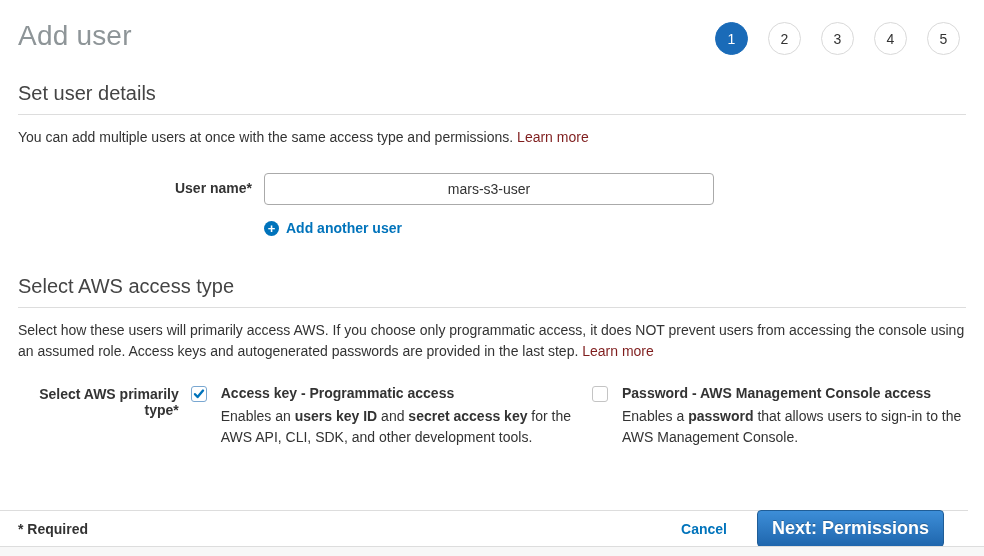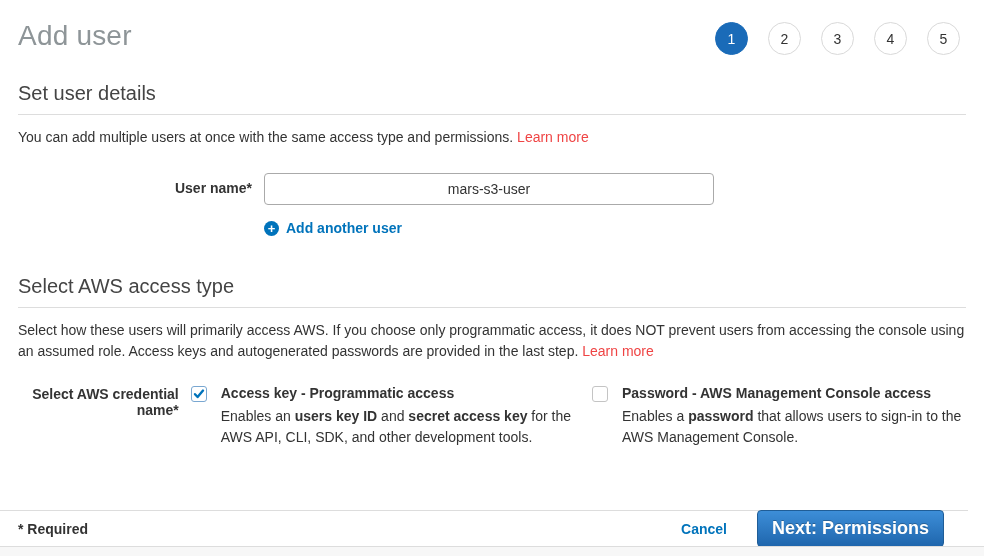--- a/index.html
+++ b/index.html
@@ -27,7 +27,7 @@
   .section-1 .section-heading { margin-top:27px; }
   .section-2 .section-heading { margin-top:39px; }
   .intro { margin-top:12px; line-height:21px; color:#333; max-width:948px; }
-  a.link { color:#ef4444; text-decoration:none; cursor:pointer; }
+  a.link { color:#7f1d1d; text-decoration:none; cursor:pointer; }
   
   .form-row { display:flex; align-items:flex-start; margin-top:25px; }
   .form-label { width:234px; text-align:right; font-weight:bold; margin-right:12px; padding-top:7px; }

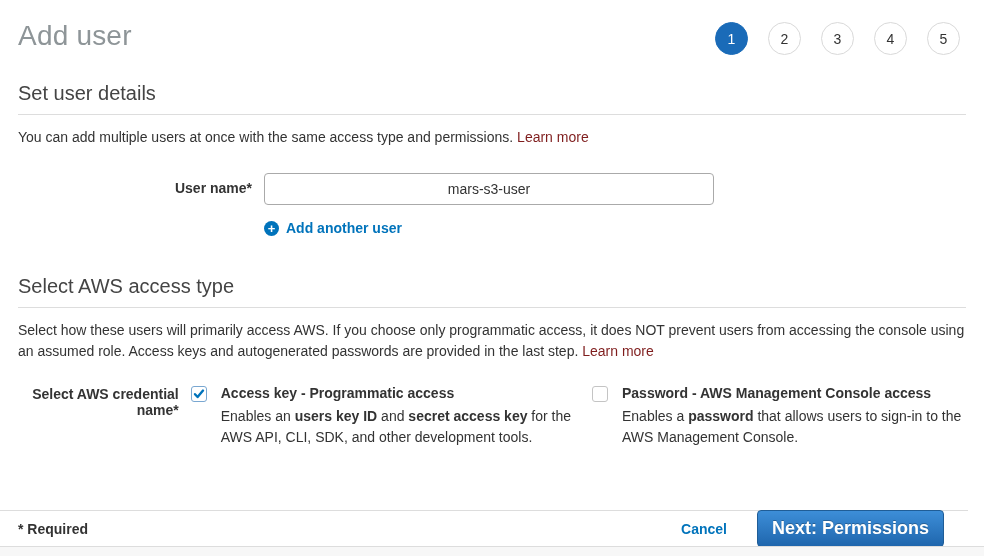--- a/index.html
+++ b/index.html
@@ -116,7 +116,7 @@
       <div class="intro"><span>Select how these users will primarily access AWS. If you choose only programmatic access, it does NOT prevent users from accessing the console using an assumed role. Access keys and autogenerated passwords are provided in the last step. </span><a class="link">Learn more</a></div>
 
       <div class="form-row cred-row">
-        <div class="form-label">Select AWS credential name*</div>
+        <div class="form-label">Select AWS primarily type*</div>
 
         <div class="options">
☆ ☆ ☆ ☆ ☆ ☆ ☆
_EXERCISE_
The copy should hold only the lines from the one with "display:flex; align-items:flex-start; margin-top:25px;" through the one with "how these users", exactly as they stand above. Leave out the pictures.

_ANSWER_
   .form-row { display:flex; align-items:flex-start; margin-top:25px; }
   .form-label { width:234px; text-align:right; font-weight:bold; margin-right:12px; padding-top:7px; }

--- a/index.html
+++ b/index.html
@@ -116,7 +116,7 @@
       <div class="intro"><span>Select how these users will primarily access AWS. If you choose only programmatic access, it does NOT prevent users from accessing the console using an assumed role. Access keys and autogenerated passwords are provided in the last step. </span><a class="link">Learn more</a></div>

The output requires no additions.